Use coarrays with a C main program

I am experimenting a bit with the combination C and coarrays, in particular:

  • The main program is C
  • This calls a simple Fortran routine compiled with the coarray option (I use ifort on Windows for now)

I can build the program without any complaints, but it does not print anything from the Fortran routine and actually seems to stop.

I attach the code.
run.txt (618 Bytes)

I checked with Dependency Walker if any DLLs were missing, but that was not the case.

Should I perhaps start it in a different way or add a call in the main (C) program to make sure that the coarray environment is started correctly?

Found something here: CoarrayLib - GCC Wiki; not sure how up to date it is.

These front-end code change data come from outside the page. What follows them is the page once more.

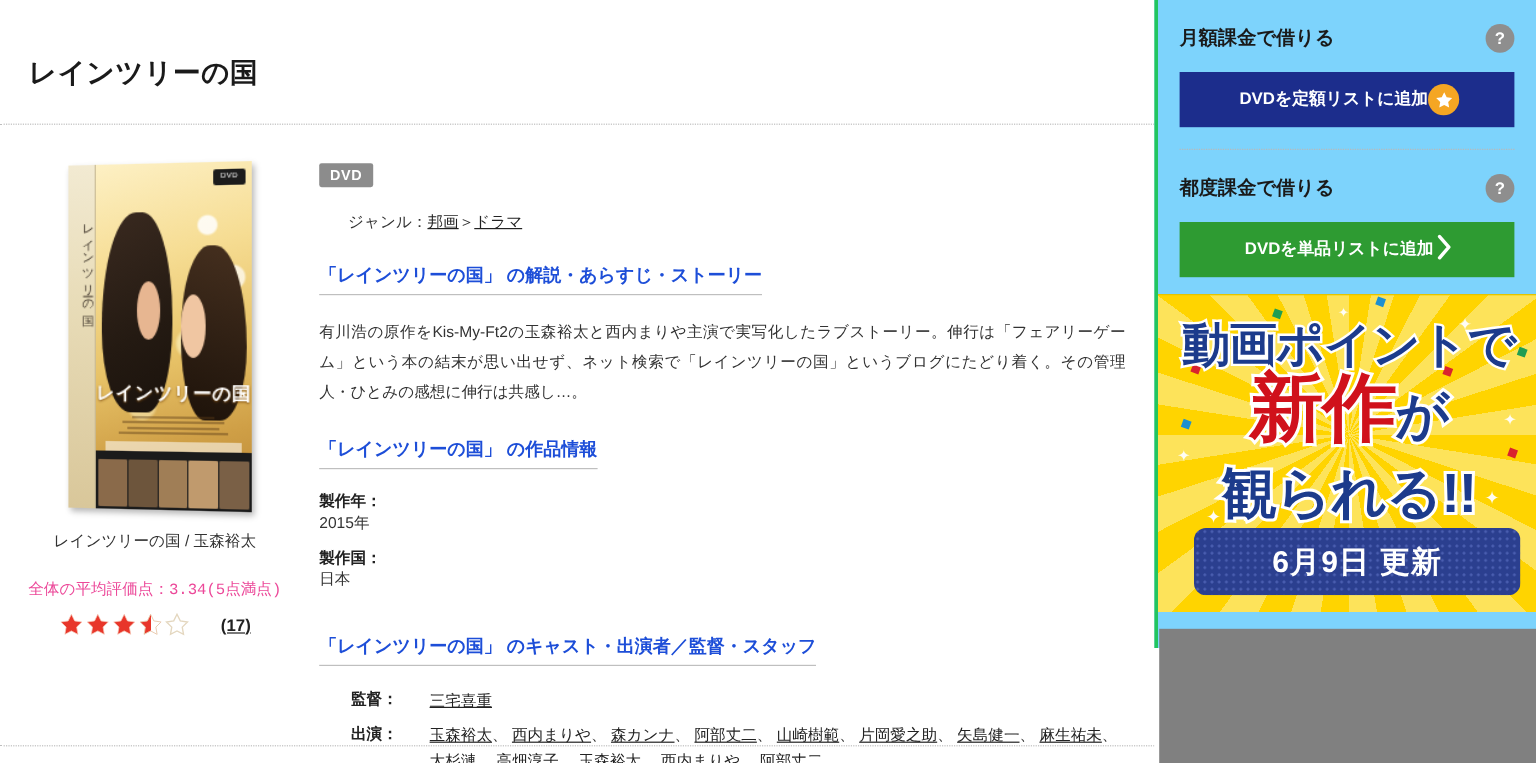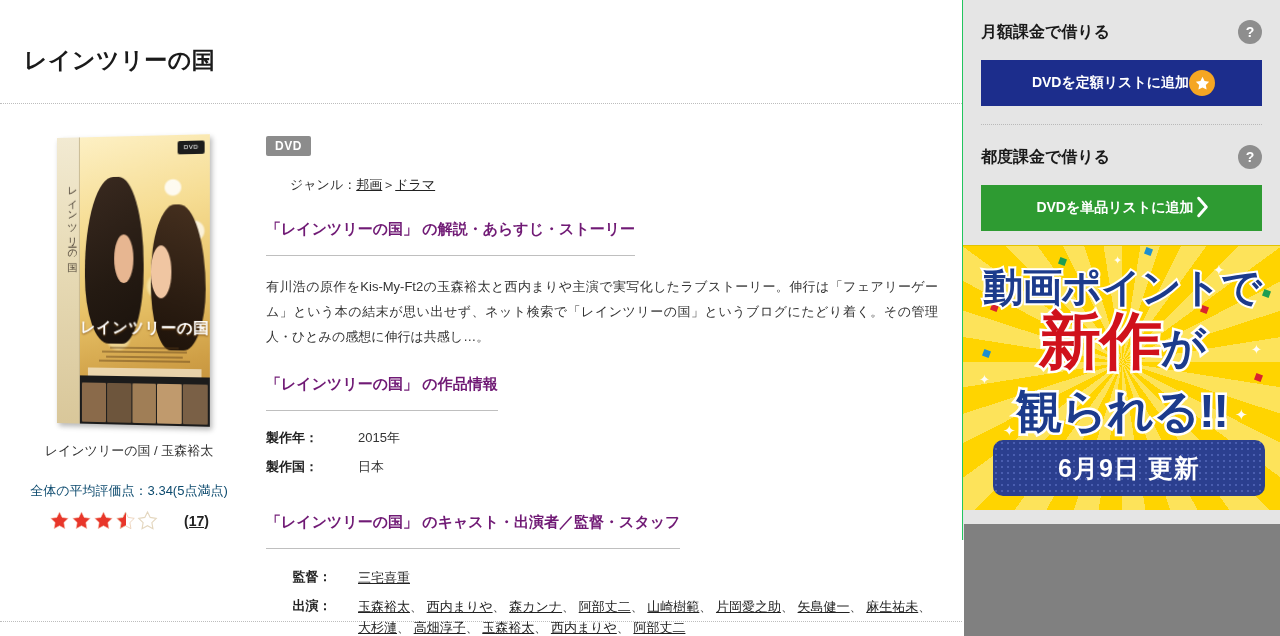"月額課金で借りる" .side-col { background: #e5e5e5 -> #7dd3fc; border-left: 1px solid #22c55e -> 3px solid #22c55e }
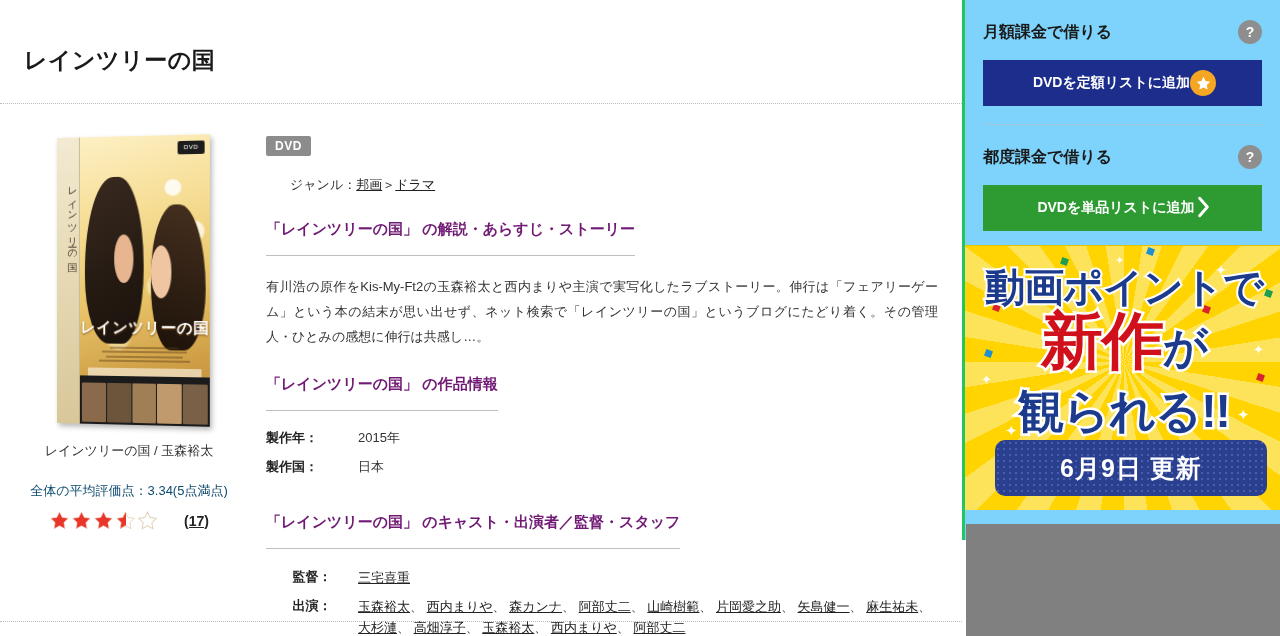"「レインツリーの国」 の解説・あらすじ・ストーリー" .sec-head { color: #701a75 -> #1d4ed8; padding-bottom: 16px -> 6px }
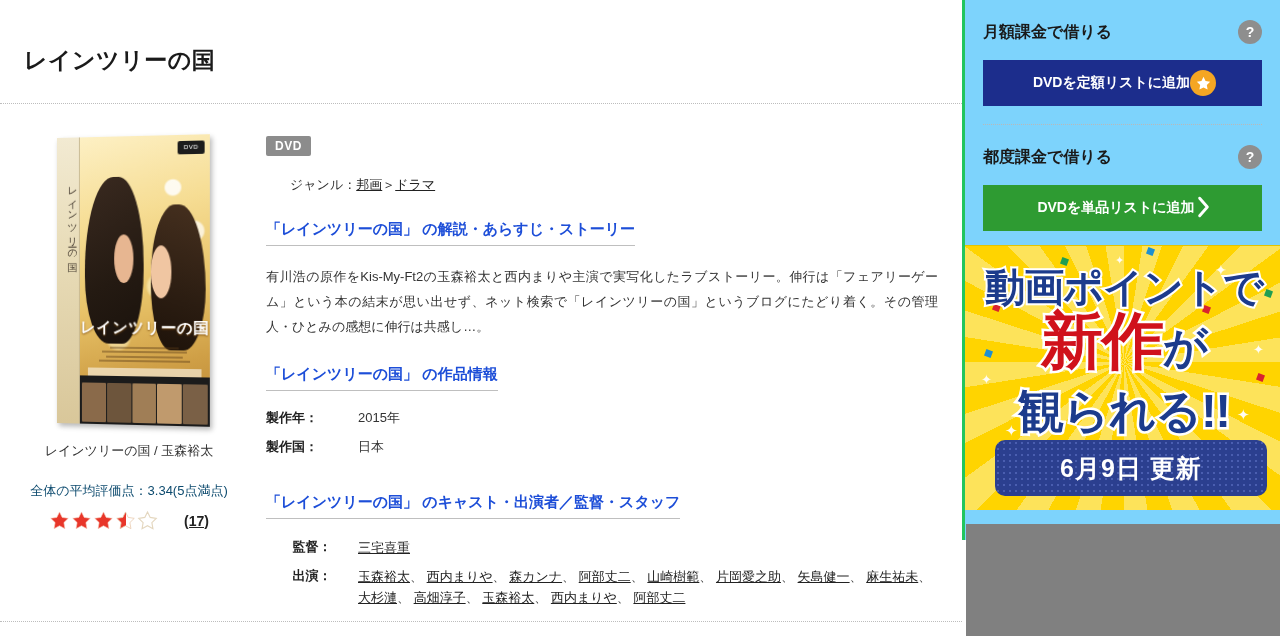"製作年：" .info-row { flex-direction: none -> column }
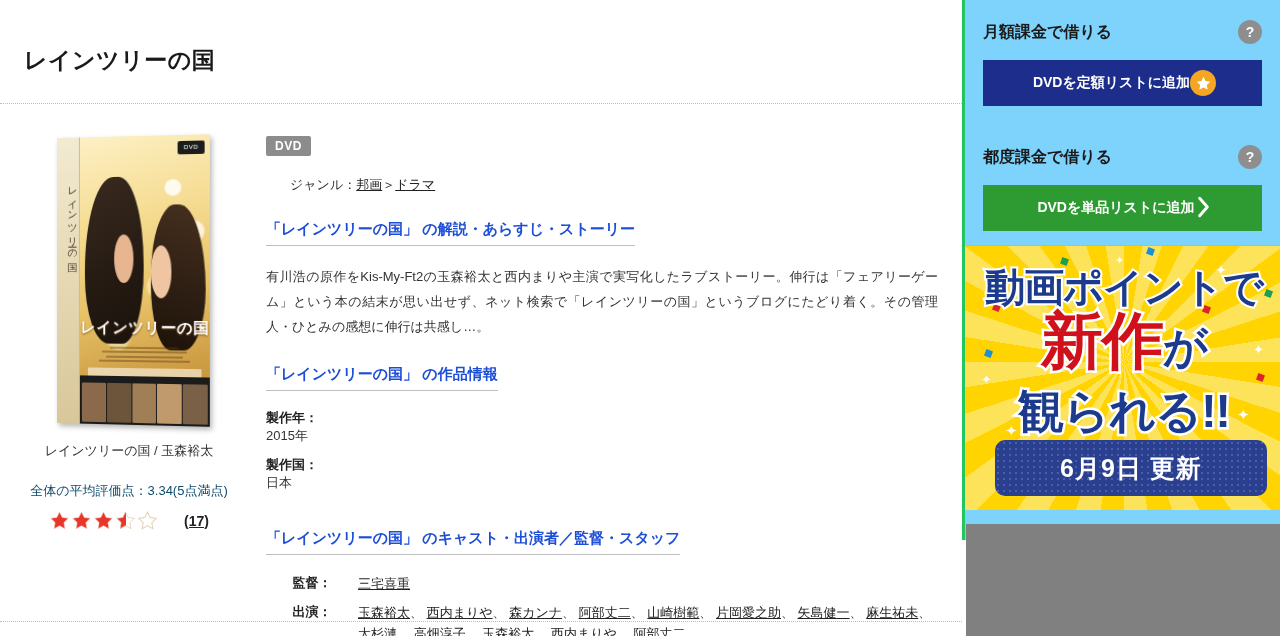"全体の平均評価点：3.34(5点満点)" .rating-line { color: #0c4a6e -> #ec4899; font-family: none -> Liberation Mono, monospace }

You may also like to (re-)read: Using coarrays in a shared library (OpenCoarrays) - #3 by themos

Aha, thanks! I will check these two.

At least to get a single image version working with the Intel compiler, you can try,

// Routines from libifcore
extern void for_rtl_init_(int *, char **);
extern int for_rtl_finish_();

extern void some_caf_subroutine(); // Fortran procedure using coarrays

int main(int argc, char **argv) {
  for_rtl_init_(&argc, argv);
  some_caf_subroutine();
  for_rtl_finish_(); // ignore status
  return 0;
}

When compiling with your C compiler, you’ll need to add the path of the Intel Fortran runtime libraries:

LDFLAGS=-L/opt/intel/oneapi/compiler/2024.0/lib
LDLIBS=-lifcore -licaf -ldl

main: main.c some_caf_subroutine.o
	$(CC) $(CFLAGS) $(LDFLAGS) -o $@ $^ $(LDLIBS)

I don’t think this is intended to work. Something has to initialise the images and whatever runtime library is used for the communication. If the main program isn’t Fortran then nothing knows to do so, let alone how.

Using a Fortran main program of course does solve it. In my experiment the program simply calls the C routine which then calls the Fortran print routine. The C routine is clearly run by each image.

(By the way, I use ifort to link the program, so I do not have to worry about the libraries.)

TL;DR: …what @everythingfunctional said.

:warning: unportable internals exposed below :warning:

Inspecting the symbols using nm from binutils, it wasn’t hard to find a routine responsible for launching multiple images:

// WARNING: may be incorrect!
int for_rtl_ICAF_LAUNCH(int /*num_images*/, char* /*config*/, void * /* ??? */);

The first argument is the number of images corresponding to the flag -coarray-num-images= (no flag results in -1, giving as many images as available cores). The second argument corresponds to the argument of the flag -coarray-config-file=. I don’t know what the third argument is for; values other than NULL would crash the entire process :bomb:.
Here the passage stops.